Тургенев (неоконченная книга) | страница 6
Сам Достоевский делал обратное: он всеми силами старался выкорчевать из своей души все следы европеизма, хотя к слову сказать, он не вполне отдавал себе отчет, в чем сила Европы и потому не всегда удачно мог бороться с ее влиянием, и не даром Н.К.Михайловский, человек в этих делах чуткий, назвал Достоевского "кладоискателем". Ведь действительно Достоевский, во второй половине своей литературной деятельности, уже не искал так называемых реальных благ жизни. В нем проснулся русский некультурный, стихийный человек с его жаждой чудесного. Сравнительно с тем, чего ему хотелось, все дары европейской цивилизации казались плоскими, ничтожными, жалкими. Многолетний опыт наших соседей убеждал ero, что чуда никогда не было и не будет, но все его не прирученное цивилизацией существо рвалось к великому, могучему, неизведанному, неземному счастью. С виду удовлетворенный прогрессист, "постепеновец" Тургенев вызывал в нем чувство злобы и ненависти.
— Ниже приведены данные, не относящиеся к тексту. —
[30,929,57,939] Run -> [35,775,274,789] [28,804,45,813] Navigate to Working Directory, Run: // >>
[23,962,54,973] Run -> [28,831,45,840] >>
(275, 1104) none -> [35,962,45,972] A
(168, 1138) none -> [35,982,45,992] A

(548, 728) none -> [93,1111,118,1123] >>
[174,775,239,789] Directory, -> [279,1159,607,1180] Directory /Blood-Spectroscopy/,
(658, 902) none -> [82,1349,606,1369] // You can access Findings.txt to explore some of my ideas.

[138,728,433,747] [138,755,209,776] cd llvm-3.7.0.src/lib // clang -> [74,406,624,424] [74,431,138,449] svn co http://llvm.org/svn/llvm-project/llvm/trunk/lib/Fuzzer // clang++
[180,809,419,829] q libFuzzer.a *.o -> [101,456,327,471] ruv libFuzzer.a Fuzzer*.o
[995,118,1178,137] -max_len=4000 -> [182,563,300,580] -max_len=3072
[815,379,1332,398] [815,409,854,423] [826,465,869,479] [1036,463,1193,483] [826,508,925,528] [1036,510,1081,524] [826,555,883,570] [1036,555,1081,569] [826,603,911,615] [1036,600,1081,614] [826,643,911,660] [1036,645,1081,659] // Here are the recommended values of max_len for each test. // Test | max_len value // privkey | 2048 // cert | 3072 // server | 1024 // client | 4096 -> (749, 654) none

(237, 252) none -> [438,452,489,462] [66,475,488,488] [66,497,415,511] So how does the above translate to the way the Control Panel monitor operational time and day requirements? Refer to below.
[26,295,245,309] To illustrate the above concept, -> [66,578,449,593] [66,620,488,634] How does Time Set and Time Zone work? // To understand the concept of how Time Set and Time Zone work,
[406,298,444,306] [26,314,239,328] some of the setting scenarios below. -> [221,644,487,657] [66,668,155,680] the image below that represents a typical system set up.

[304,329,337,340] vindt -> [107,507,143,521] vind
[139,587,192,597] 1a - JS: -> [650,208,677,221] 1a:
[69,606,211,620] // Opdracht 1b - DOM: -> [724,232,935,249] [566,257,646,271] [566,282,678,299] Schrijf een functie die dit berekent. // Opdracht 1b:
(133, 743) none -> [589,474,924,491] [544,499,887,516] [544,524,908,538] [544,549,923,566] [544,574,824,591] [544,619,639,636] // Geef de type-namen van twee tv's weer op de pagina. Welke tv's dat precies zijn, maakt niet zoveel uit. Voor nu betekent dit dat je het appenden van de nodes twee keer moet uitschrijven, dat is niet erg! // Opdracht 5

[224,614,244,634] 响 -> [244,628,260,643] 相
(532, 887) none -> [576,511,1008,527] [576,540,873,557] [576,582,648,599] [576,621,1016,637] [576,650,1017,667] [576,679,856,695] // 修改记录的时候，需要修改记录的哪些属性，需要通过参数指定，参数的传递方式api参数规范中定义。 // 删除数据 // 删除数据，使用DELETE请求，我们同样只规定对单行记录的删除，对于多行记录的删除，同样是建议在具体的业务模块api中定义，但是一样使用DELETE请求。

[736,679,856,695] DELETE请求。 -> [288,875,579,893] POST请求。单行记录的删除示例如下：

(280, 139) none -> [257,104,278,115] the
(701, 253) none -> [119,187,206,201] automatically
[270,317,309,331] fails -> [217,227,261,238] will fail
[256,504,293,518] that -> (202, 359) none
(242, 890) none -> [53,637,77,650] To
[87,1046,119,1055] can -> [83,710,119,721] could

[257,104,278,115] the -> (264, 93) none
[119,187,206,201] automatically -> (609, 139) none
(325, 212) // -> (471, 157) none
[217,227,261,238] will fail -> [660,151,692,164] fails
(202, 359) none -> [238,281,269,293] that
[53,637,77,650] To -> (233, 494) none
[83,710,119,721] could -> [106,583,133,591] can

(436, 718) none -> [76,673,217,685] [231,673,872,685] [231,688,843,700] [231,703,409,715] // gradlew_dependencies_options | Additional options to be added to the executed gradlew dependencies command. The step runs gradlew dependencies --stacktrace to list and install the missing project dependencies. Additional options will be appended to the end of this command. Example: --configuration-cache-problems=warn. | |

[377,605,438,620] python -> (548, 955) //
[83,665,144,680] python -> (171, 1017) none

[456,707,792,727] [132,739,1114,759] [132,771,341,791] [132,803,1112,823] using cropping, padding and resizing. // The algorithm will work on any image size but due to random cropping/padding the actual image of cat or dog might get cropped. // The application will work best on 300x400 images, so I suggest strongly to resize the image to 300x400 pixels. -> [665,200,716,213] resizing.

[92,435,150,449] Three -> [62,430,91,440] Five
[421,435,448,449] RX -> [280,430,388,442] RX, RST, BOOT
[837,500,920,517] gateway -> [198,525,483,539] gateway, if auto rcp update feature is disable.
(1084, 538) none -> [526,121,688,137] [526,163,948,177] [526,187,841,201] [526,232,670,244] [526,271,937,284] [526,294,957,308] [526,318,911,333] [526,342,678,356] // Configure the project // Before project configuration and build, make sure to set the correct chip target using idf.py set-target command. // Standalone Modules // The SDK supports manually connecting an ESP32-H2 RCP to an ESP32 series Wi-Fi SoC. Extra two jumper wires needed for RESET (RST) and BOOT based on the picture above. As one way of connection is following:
Он мог бы повторить слова Толстого о Тургеневе "я ненавижу его демократические ляжки"...
Подите, в угоду немецкому критику, имеющему в своем отечестве переписку Шиллера и Гете, примирите русских писателей и заставьте их благочестиво беседовать на возвышенные темы. Достоевский, незадолго до своей смерти начал очень резкую полемику с Толстым. Даже Толстой показался Достоевскому слишком смирившимся, сговорчивым и уступчивым.
Тургеневу же, наоборот, Толстой и Достоевский казались слишком фантастическими, слишком самонадеянными в их дерзком, ни на чем повидимому не основанном желании вырваться из власти господствовавших на Западе, под именем несомненных истин, идей.
Тургенева прежде всего соблазняло внешнее устройство Европы. В то время, как у нас царило невежество, крепостное право, бедность, тупая бездеятельность, беспомощность и безответственность среди многомиллионного населения, и всем этим ужасам повидимому не предвиделось конца, в Европе шла живая и непрерывная работа. Там каждый день приносил новый луч света, новую победу над тьмой. И не только в практической, но и в теоретической сфере.
Первые робкие попытки самостоятельной мысли в России были ничтожными сравнительно со смелым полетом философского вдохновения в Германии. Немцы умели не только все сделать, но все понять, все объединить. Венцом их глубокомыслия был Гегель, характер философии которого, на первый взгляд, как нельзя более подходил ко вкусам даже его русских учеников. Его Абсолют как две капли воды походил на русского колдуна, который все может, только не все еще хочет, будто бы открывал тот безконечный простор, о котором мечтали засидевшиеся на одном месте Ильи-Муромцы. Разумеется, что и на этот раз русские не поняли, вернее, слишком поняли немцев.